(ABOUT THIS TASK): Line by line, restate the material exactly.

(SUPPLIED ENTRIES):
────
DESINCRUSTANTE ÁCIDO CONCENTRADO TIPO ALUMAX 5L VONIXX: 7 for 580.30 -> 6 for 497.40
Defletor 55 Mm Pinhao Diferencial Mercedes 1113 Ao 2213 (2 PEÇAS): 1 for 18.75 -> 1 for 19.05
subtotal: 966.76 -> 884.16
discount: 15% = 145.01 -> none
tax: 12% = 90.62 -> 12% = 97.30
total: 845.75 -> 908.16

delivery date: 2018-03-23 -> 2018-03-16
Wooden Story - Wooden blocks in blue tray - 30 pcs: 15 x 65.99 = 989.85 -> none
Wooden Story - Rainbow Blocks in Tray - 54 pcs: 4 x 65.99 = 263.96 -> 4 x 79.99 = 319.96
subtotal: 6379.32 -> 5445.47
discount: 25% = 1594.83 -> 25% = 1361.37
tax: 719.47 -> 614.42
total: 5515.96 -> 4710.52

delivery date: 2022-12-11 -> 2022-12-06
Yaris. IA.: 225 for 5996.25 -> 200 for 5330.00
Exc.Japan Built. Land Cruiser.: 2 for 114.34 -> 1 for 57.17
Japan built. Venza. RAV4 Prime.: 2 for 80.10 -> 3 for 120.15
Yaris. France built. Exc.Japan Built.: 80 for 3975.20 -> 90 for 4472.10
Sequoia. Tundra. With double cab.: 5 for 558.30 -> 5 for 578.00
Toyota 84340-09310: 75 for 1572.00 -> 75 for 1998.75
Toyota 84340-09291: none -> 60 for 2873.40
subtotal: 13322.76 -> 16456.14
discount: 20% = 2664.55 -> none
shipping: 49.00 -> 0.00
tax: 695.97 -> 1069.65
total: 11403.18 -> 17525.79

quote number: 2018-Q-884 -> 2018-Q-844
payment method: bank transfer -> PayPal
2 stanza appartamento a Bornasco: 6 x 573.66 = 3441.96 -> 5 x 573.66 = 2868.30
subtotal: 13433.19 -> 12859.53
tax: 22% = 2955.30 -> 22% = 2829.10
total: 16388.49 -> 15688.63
────
(TASK ANSWER):
DESINCRUSTANTE ÁCIDO CONCENTRADO TIPO ALUMAX 5L VONIXX: 7 for 580.30 -> 6 for 497.40
Defletor 55 Mm Pinhao Diferencial Mercedes 1113 Ao 2213 (2 PEÇAS): 1 for 18.75 -> 1 for 19.05
subtotal: 966.76 -> 884.16
discount: 15% = 145.01 -> none
tax: 12% = 90.62 -> 12% = 97.30
total: 845.75 -> 908.16

delivery date: 2018-03-23 -> 2018-03-16
Wooden Story - Wooden blocks in blue tray - 30 pcs: 15 x 65.99 = 989.85 -> none
Wooden Story - Rainbow Blocks in Tray - 54 pcs: 4 x 65.99 = 263.96 -> 4 x 79.99 = 319.96
subtotal: 6379.32 -> 5445.47
discount: 25% = 1594.83 -> 25% = 1361.37
tax: 719.47 -> 614.42
total: 5515.96 -> 4710.52

delivery date: 2022-12-11 -> 2022-12-06
Yaris. IA.: 225 for 5996.25 -> 200 for 5330.00
Exc.Japan Built. Land Cruiser.: 2 for 114.34 -> 1 for 57.17
Japan built. Venza. RAV4 Prime.: 2 for 80.10 -> 3 for 120.15
Yaris. France built. Exc.Japan Built.: 80 for 3975.20 -> 90 for 4472.10
Sequoia. Tundra. With double cab.: 5 for 558.30 -> 5 for 578.00
Toyota 84340-09310: 75 for 1572.00 -> 75 for 1998.75
Toyota 84340-09291: none -> 60 for 2873.40
subtotal: 13322.76 -> 16456.14
discount: 20% = 2664.55 -> none
shipping: 49.00 -> 0.00
tax: 695.97 -> 1069.65
total: 11403.18 -> 17525.79

quote number: 2018-Q-884 -> 2018-Q-844
payment method: bank transfer -> PayPal
2 stanza appartamento a Bornasco: 6 x 573.66 = 3441.96 -> 5 x 573.66 = 2868.30
subtotal: 13433.19 -> 12859.53
tax: 22% = 2955.30 -> 22% = 2829.10
total: 16388.49 -> 15688.63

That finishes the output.